Obama rhetorically ends the 'war on terror'
... while vowing it will go on by other means.
Larry Downing/Reuters
President Barack Obama's sprawling national security speech this afternoon veered from the controversial drone program that has killed at least 3,000 alleged militants overseas since 2002 to the legality and ethics of his justice department snooping into reporter's emails.
But if the speech is remembered for anything years hence it will be as the moment when the president declared "The war on terrorism is dead! Long live the open-ended game of whack-a-mole against diffuse networks!"
Yes, that's right. Obama has rhetorically put to bed the frankly silly GWOT terminology – while obliquely calling for years of low-grade conflict. The president said that core Al Qaeda in Afghanistan and Pakistan are on a "path to defeat" but said the use of the drone program, to kill people in far off lands we are not at war with, will have to continue for years.
"We will never erase the evil that lies in the hearts of some human beings, nor stamp out every danger to our open society. What we can do – what we must do – is dismantle networks that pose a direct danger, and make it less likely for new groups to gain a foothold," Obama said. "Beyond Afghanistan, we must define our effort not as a boundless 'global war on terror' but rather as a series of persistent, targeted efforts to dismantle specific networks of violent extremists that threaten America."
Of course, "persistent, targeted efforts to dismantle specific networks of violent extremists" doesn't fall as lightly off the tongue as does "global war on terror" or even the briefly popular GWOT ("Gee-WOT"). But that's what the US has mostly been doing in recent years with its killings in Pakistan and Yemen, which dramatically accelerated after Obama took office. And that's clearly the way Obama would like to keep it (for those keeping score at home, he mentioned Syria only twice, once in passing and once in a manner that contained a warning: "We must strengthen the opposition in Syria, while isolating extremist elements – because the end of a tyrant must not give way to the tyranny of terrorism.")
The US really is in a different era. Obama with his words hasn't opened it. In fact, they're an acknowledgement of a new reality, as was his urging of Congress not to extend the Authorization to Use Military Force (AUMF) that was passed 12 years ago and that began the overarching justification for so much that has happened since. The president was right to worry that open-ended war powers for presidents tend to lead nations in dark directions. He continued:
"I intend to engage Congress about the existing Authorization to Use Military Force, or AUMF, to determine how we can continue to fight terrorists without keeping America on a perpetual war-time footing. The AUMF is now nearly twelve years old. The Afghan War is coming to an end. Core Al Qaeda is a shell of its former self. Groups like AQAP must be dealt with, but in the years to come, not every collection of thugs that labels themselves Al Qaeda will pose a credible threat to the United States. Unless we discipline our thinking and our actions, we may be drawn into more wars we don’t need to fight, or continue to grant presidents unbound powers more suited for traditional armed conflicts between nation states."
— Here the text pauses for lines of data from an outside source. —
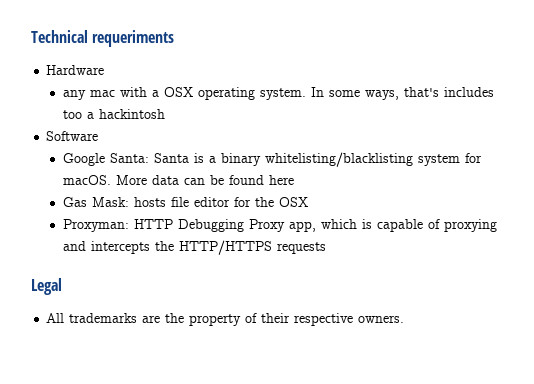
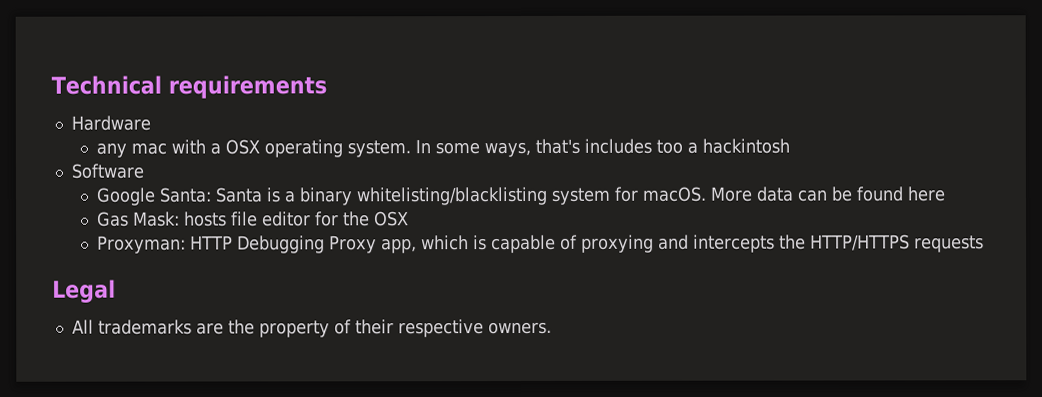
[92,30,175,47] requeriments -> [167,75,327,99] requirements

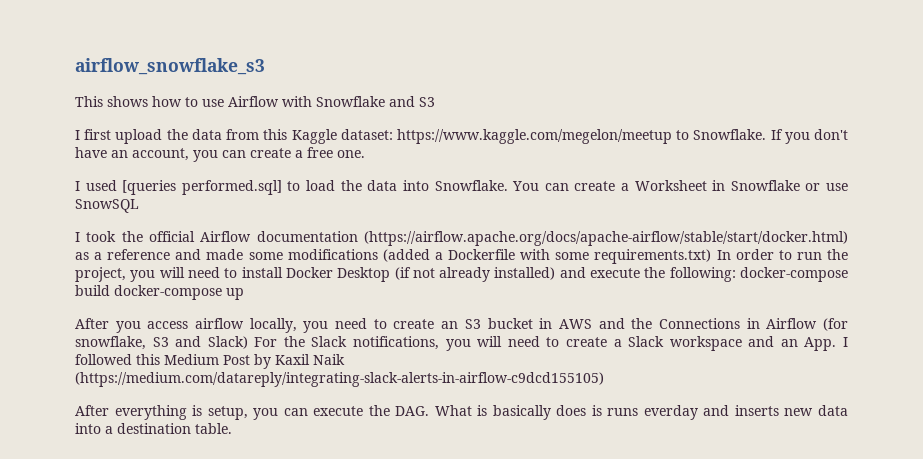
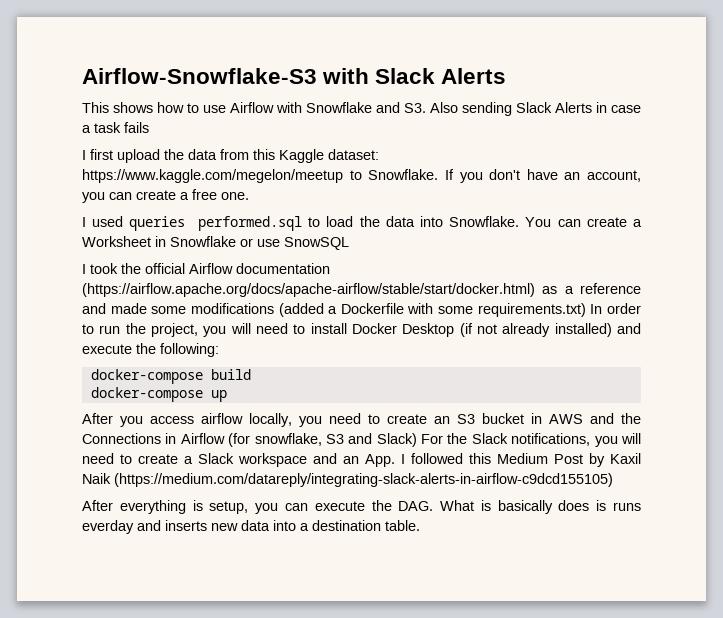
[75,58,265,75] airflow_snowflake_s3 -> [82,68,507,84] Airflow-Snowflake-S3 with Slack Alerts
[419,97,435,107] S3 -> [404,102,641,116] [82,122,149,133] S3. Also sending Slack Alerts in case a task fails
[122,180,282,195] [queries performed.sql] -> [129,216,302,231] queries performed.sql
(736, 274) none -> (219, 350) //
(110, 290) none -> (251, 374) //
From here he went to a spirited defense of the drone program, calling it highly successful at disrupting Al Qaeda, legal, and necessary. Though he expressed some concerns – "to say a military tactic is legal, or even effective, is not to say it is wise or moral in every instance" – he left little doubt that we'll be droning on. And on. And he did not appear to address the concerns of some that overuse of aerial bombings in foreign lands may help recruit new members to anti-American causes.